Work task »
Using the records below, output the stretch that opens with the line containing "- Tuy nhiên, chỉ" and closes with the line containing "2.2 Địa chỉ multicast", exactly and including both lines, with nothing more.

Excerpted data »
===============
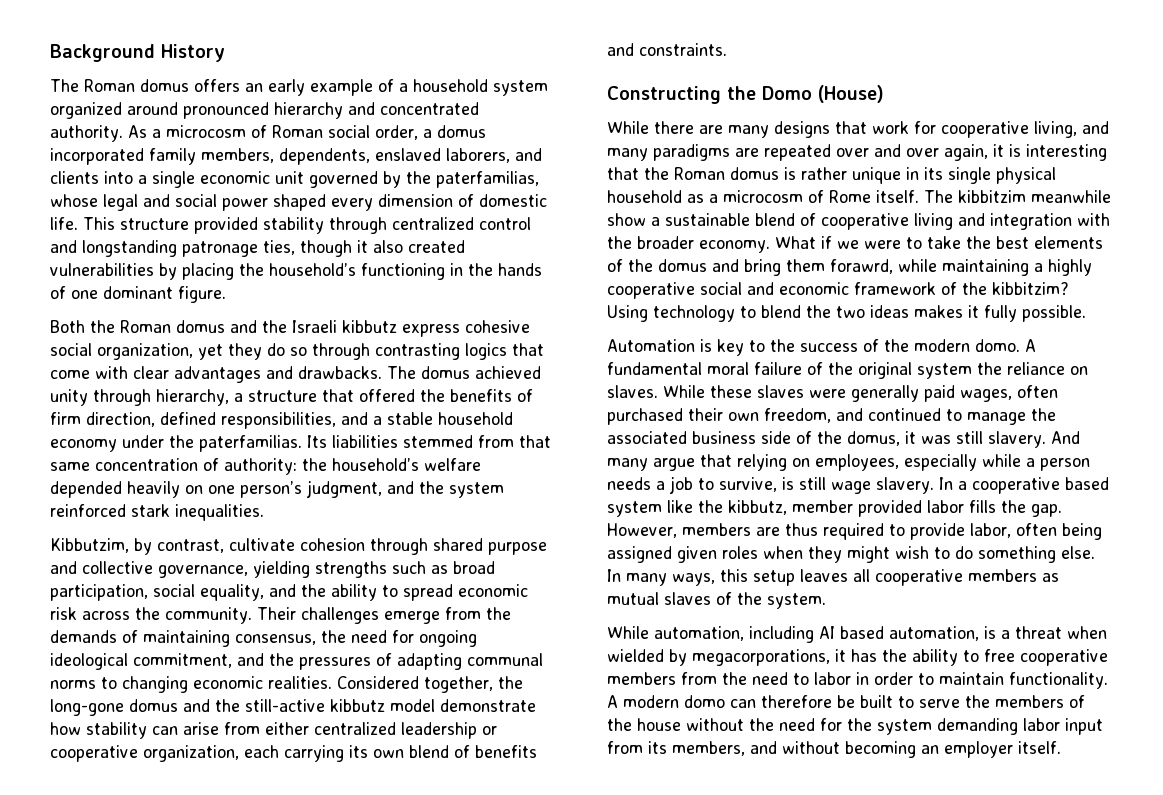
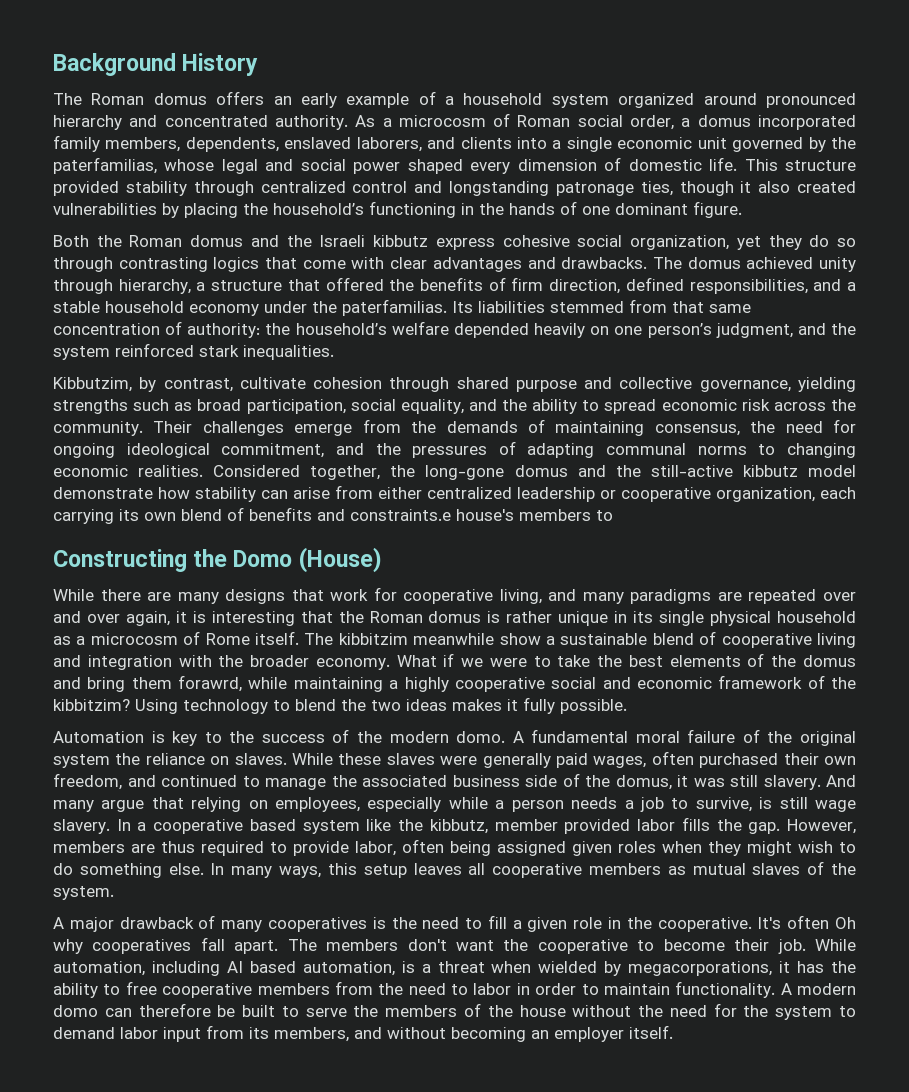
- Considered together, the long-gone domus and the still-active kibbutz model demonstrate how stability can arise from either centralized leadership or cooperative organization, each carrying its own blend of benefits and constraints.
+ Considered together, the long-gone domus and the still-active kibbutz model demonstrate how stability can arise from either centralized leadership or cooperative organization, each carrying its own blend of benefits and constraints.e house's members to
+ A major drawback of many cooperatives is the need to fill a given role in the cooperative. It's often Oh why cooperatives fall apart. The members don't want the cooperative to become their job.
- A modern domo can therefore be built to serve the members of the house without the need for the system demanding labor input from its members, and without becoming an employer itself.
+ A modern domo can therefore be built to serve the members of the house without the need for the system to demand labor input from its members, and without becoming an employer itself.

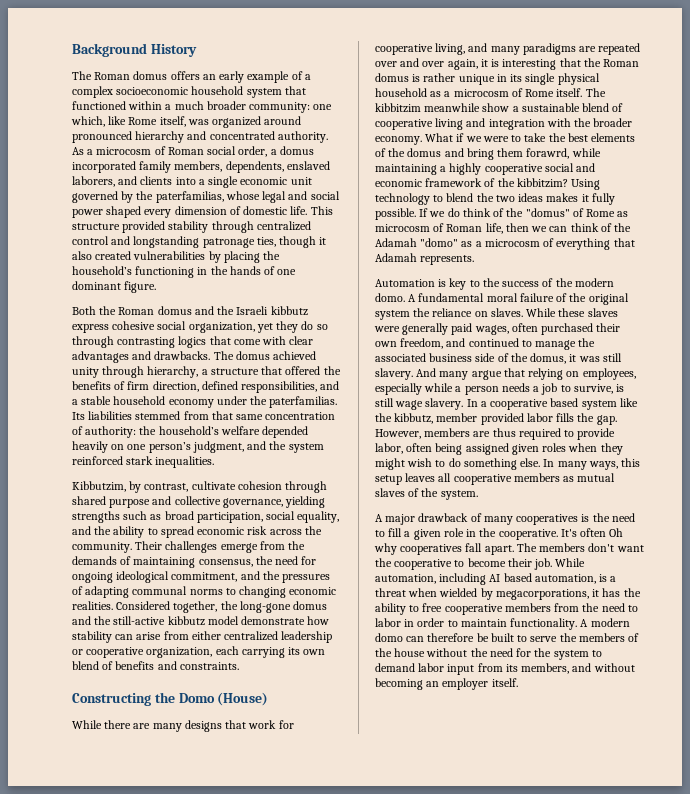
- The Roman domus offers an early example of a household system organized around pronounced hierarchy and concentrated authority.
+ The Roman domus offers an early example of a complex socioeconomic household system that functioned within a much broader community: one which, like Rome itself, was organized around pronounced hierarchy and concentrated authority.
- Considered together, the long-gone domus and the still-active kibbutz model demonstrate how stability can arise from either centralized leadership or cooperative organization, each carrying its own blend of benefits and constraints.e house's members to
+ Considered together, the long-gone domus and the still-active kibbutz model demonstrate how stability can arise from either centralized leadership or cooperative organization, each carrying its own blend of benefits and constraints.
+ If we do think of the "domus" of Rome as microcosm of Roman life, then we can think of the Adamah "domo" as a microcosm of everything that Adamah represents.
===============
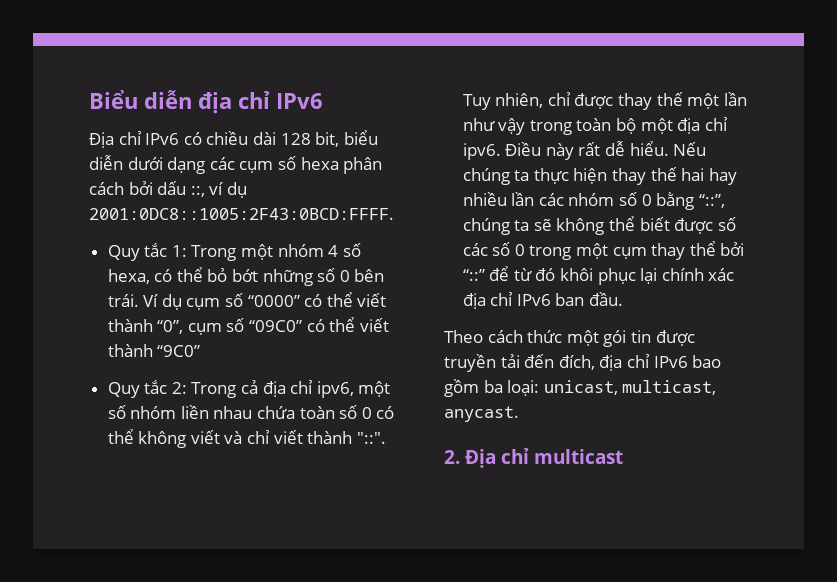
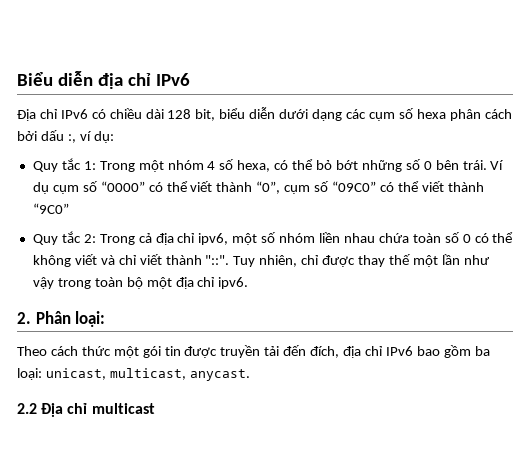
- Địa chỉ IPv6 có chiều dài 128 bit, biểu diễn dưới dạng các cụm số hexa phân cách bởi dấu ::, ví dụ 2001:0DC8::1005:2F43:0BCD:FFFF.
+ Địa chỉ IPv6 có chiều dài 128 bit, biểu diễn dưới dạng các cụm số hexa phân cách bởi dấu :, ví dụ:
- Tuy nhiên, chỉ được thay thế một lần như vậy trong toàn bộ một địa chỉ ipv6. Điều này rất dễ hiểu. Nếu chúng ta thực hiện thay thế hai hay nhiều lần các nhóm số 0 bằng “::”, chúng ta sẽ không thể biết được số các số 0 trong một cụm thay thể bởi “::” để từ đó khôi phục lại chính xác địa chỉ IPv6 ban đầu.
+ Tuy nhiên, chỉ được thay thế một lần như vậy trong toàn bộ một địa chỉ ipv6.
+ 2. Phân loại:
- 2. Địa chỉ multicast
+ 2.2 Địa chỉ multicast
===============
Reply »
- Tuy nhiên, chỉ được thay thế một lần như vậy trong toàn bộ một địa chỉ ipv6. Điều này rất dễ hiểu. Nếu chúng ta thực hiện thay thế hai hay nhiều lần các nhóm số 0 bằng “::”, chúng ta sẽ không thể biết được số các số 0 trong một cụm thay thể bởi “::” để từ đó khôi phục lại chính xác địa chỉ IPv6 ban đầu.
+ Tuy nhiên, chỉ được thay thế một lần như vậy trong toàn bộ một địa chỉ ipv6.
+ 2. Phân loại:
- 2. Địa chỉ multicast
+ 2.2 Địa chỉ multicast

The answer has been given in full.